Retype all entries exactly, skipping pictures.

***

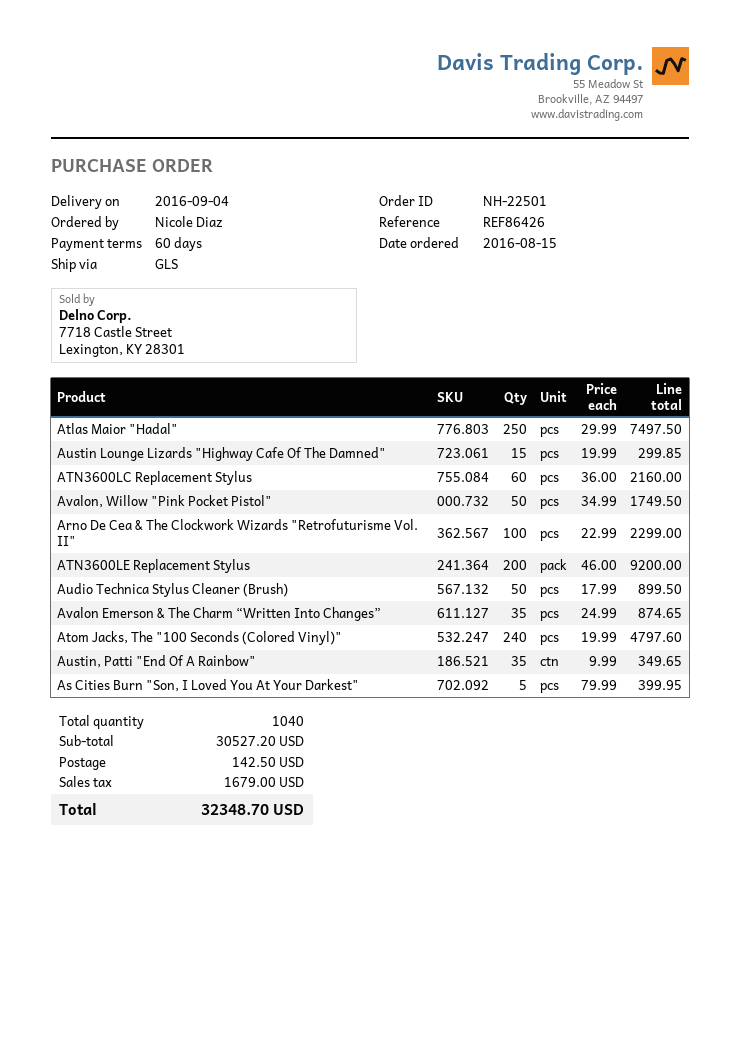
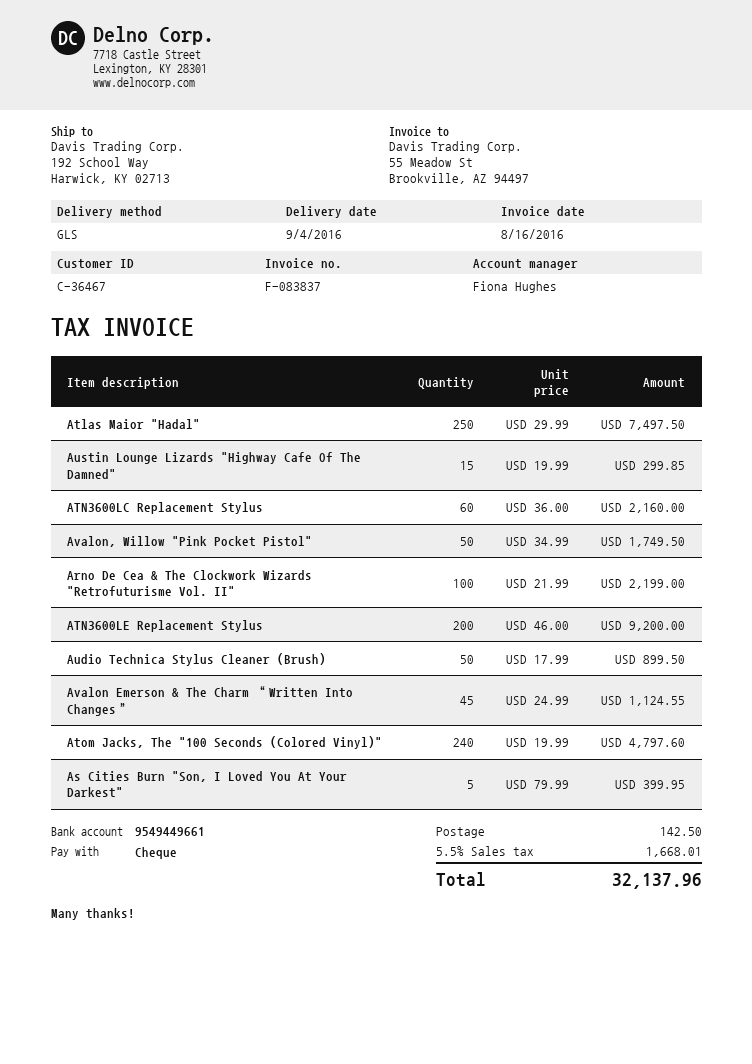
Arno De Cea & The Clockwork Wizards "Retrofuturisme Vol. II": 100 x 22.99 = 2299.00 -> 100 x 21.99 = 2199.00
Avalon Emerson & The Charm “Written Into Changes”: 35 x 24.99 = 874.65 -> 45 x 24.99 = 1124.55
Austin, Patti "End Of A Rainbow": 35 x 9.99 = 349.65 -> none
tax: 1679.00 -> 1668.01
total: 32348.70 -> 32137.96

***

• _Written answer_
Arno De Cea & The Clockwork Wizards "Retrofuturisme Vol. II": 100 x 22.99 = 2299.00 -> 100 x 21.99 = 2199.00
Avalon Emerson & The Charm “Written Into Changes”: 35 x 24.99 = 874.65 -> 45 x 24.99 = 1124.55
Austin, Patti "End Of A Rainbow": 35 x 9.99 = 349.65 -> none
tax: 1679.00 -> 1668.01
total: 32348.70 -> 32137.96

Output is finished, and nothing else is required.